La partie prend fin après un nombre total de 9, 14 ou 18 décès en fonction du nombre de joueurs. On termine alors le tour en cours et procède aux décomptes finaux.

Par rapport à Descendance, Clochemerle est plus orienté experts et moins lisible à bien des égards (un plateau central plus petit, une multitude de cartes qui mobilisent un espace considérable à l’installation et du temps pour les choisir, pas de piste de score, des pions qui sont à la fois personnage, ressources, et or). Chaque joueur ne joue qu'UN SEUL tour par manche et on relance déjà les dés. La notion de « manche » n’a donc pas grand sens. L’interaction est assez pauvre ; elle se limite à prendre les dés qui intéresseraient les adversaires, ou reprendre le marqueur de 1er joueur. On se situe donc plus dans un jeu d’optimisation juxtaposée que dans un jeu de confrontation.

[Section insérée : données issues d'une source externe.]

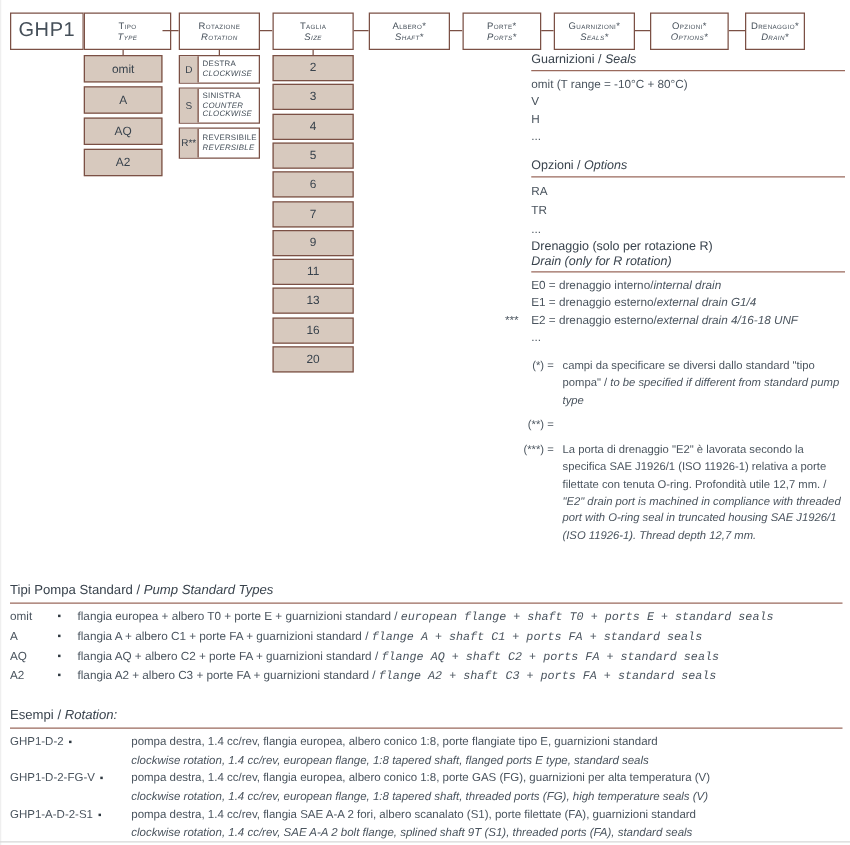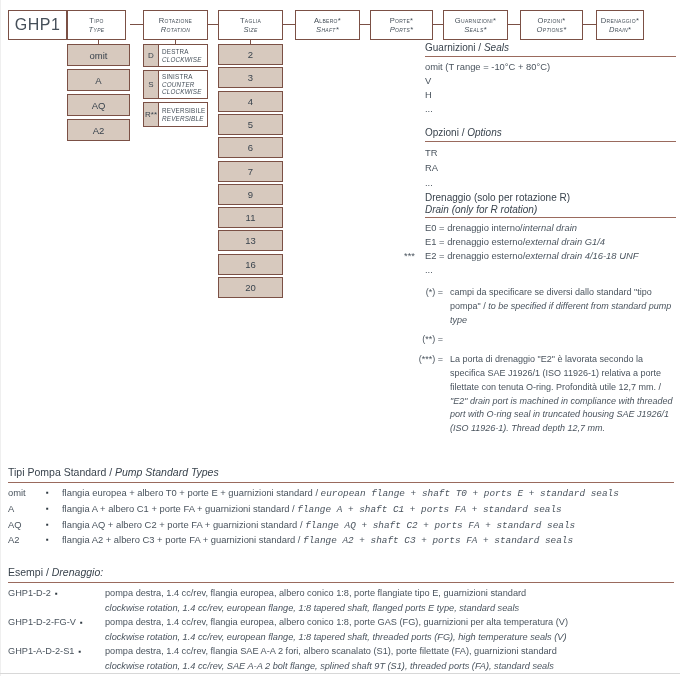"Tipo" div.hbox { width: 59px -> 70px }
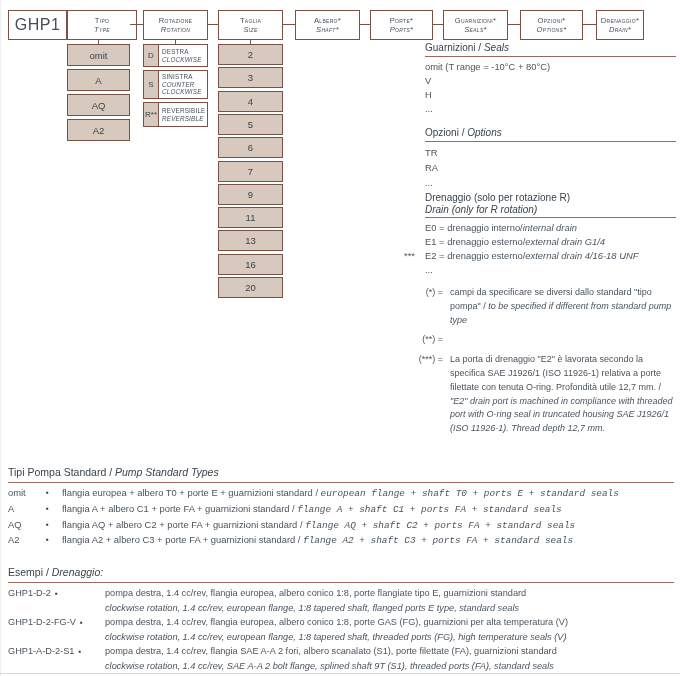"TR" div.rline { order: before "RA" -> after "RA" }
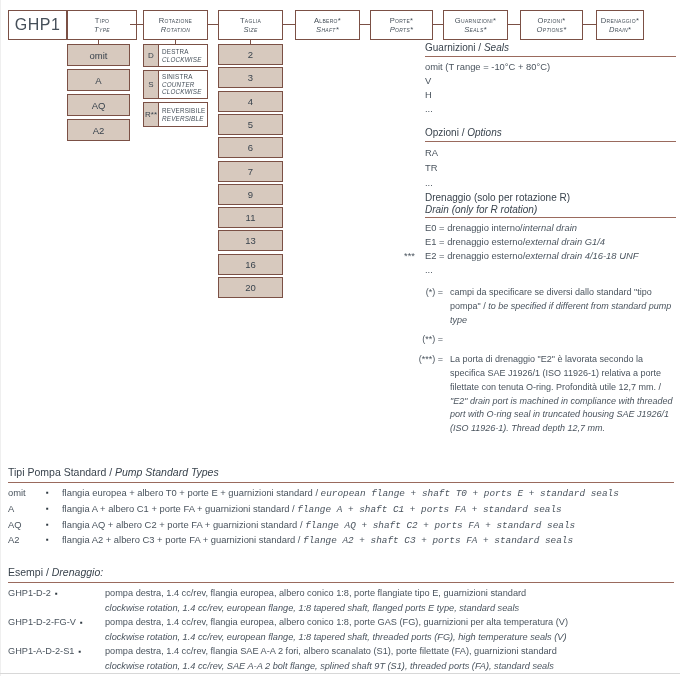"Drenaggio:" span.t-en { text: Drenaggio -> Rotation }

Malgré une rethématisation réussie et l’ajout de nouvelles [bonnes] idées (le chef, l’école, les points d’histoire, les invasions de rats, les bannières de même niveau qui s’activent toutes dans son village façon actions spéciales Zhanguo), l’expérience de jeu m’apparaît moins ergonomique et fonctionnelle qu’à Descendance, peut être un poil plus dirigée (Cartes Eglises et Chambre du Conseil aux prérogatives uniques suggérant la stratégie) et finalement assez contrainte (pour vendre, je dois produire, pour produire, je dois reformer un spécialiste qui doit passer par l’école pour être formé ; pour cela, il faut utiliser 2 tours avec 3 ou 11 etc). Bref, un jeu à essayer si on aime les jeux touffus, encore que les Bruxelles 1893 ou autres Myrmes / Lewis & Clarke lui soient d’après moi supérieurs car ils présentent une dose d'interaction ou des décomptes intermédiaires. 7.8/10.